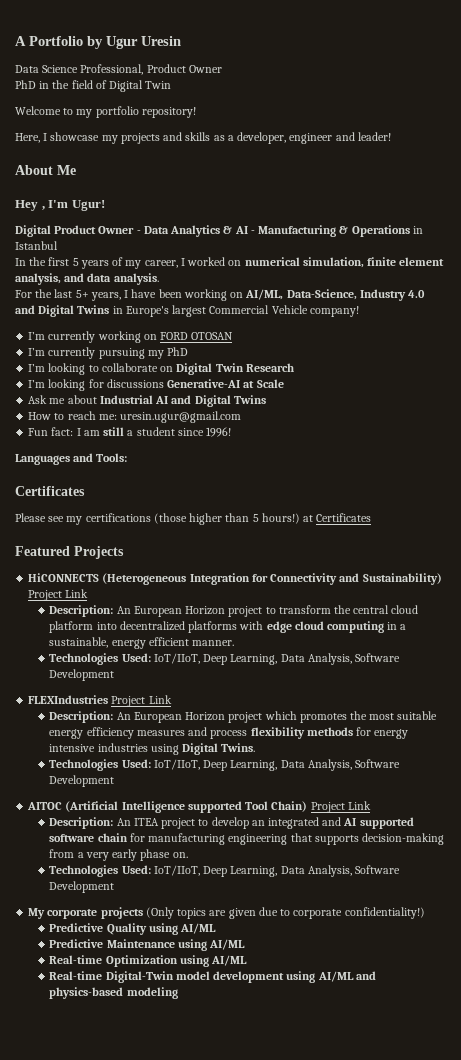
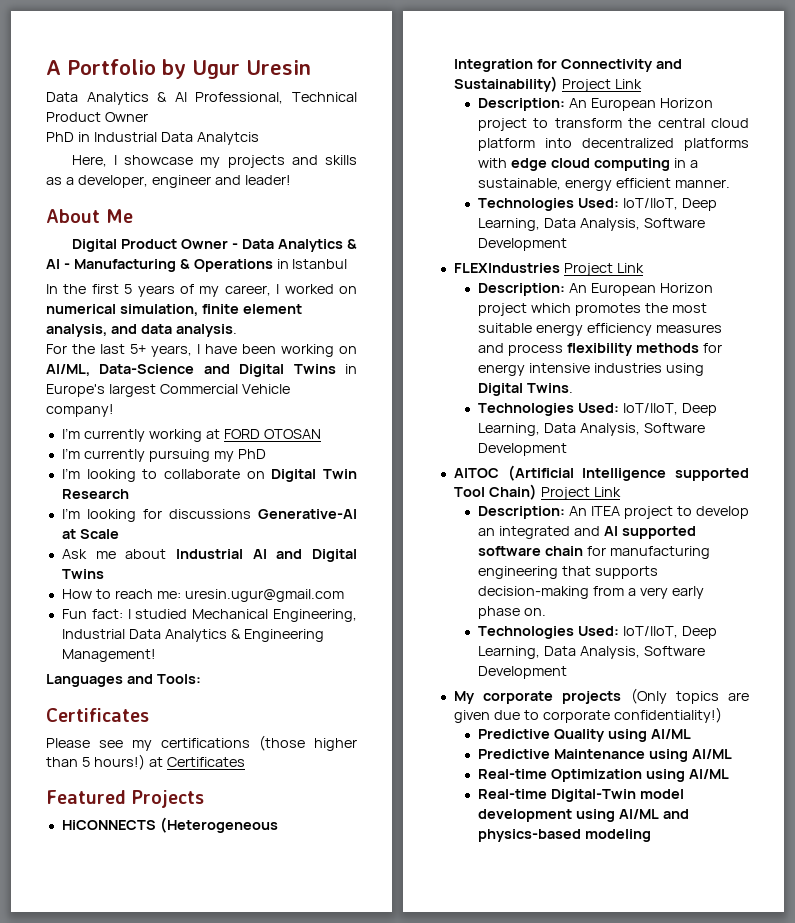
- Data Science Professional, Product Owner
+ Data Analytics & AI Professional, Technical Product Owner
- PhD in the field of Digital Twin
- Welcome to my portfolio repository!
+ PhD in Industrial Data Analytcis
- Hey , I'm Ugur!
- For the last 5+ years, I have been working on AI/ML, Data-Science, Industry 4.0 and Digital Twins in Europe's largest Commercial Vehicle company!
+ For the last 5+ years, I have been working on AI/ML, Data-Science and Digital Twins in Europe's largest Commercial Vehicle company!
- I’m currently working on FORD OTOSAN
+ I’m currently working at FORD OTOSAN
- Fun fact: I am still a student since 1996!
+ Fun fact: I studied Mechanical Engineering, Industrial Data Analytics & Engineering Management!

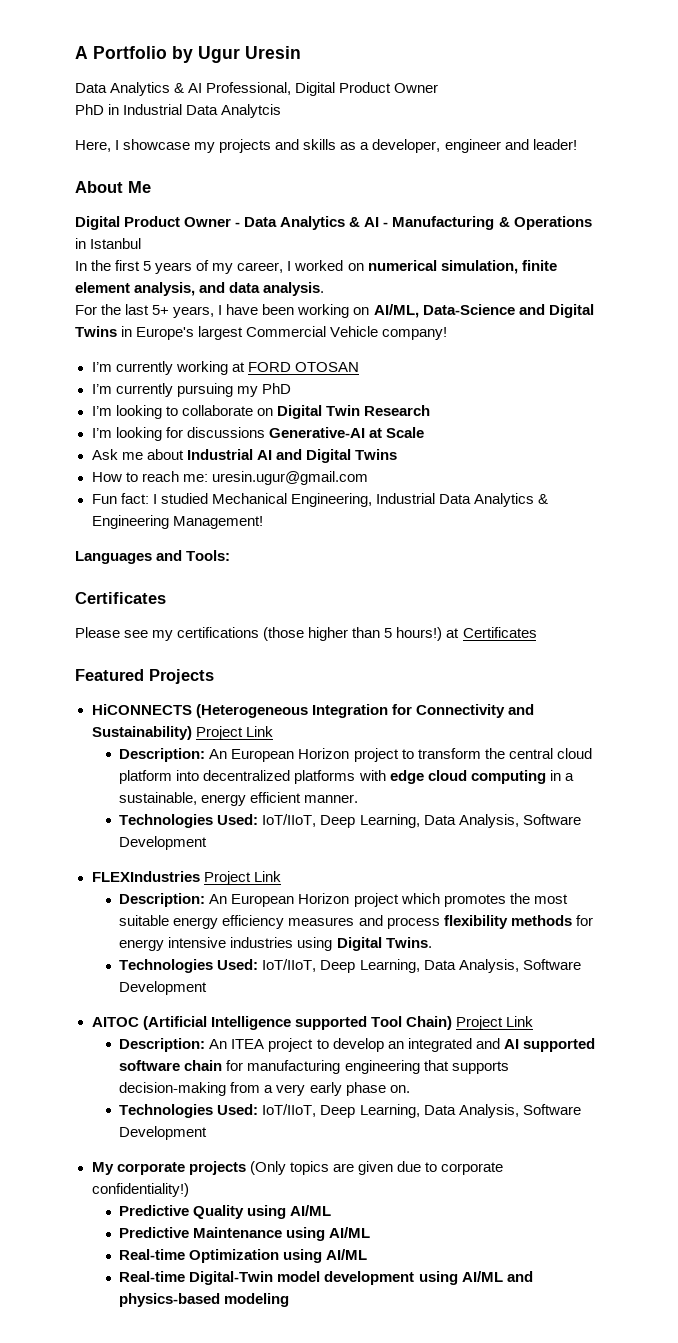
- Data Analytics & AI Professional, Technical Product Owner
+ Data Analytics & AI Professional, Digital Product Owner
+---+
_WHAT TO WORK ON_
Set down, unchanged, only those lines above that fall between the line with "- Hey , I'm Ugur!" and the line with "- For the last", the two end lines included.

_ANSWER FOR THE TASK_
- Hey , I'm Ugur!
- For the last 5+ years, I have been working on AI/ML, Data-Science, Industry 4.0 and Digital Twins in Europe's largest Commercial Vehicle company!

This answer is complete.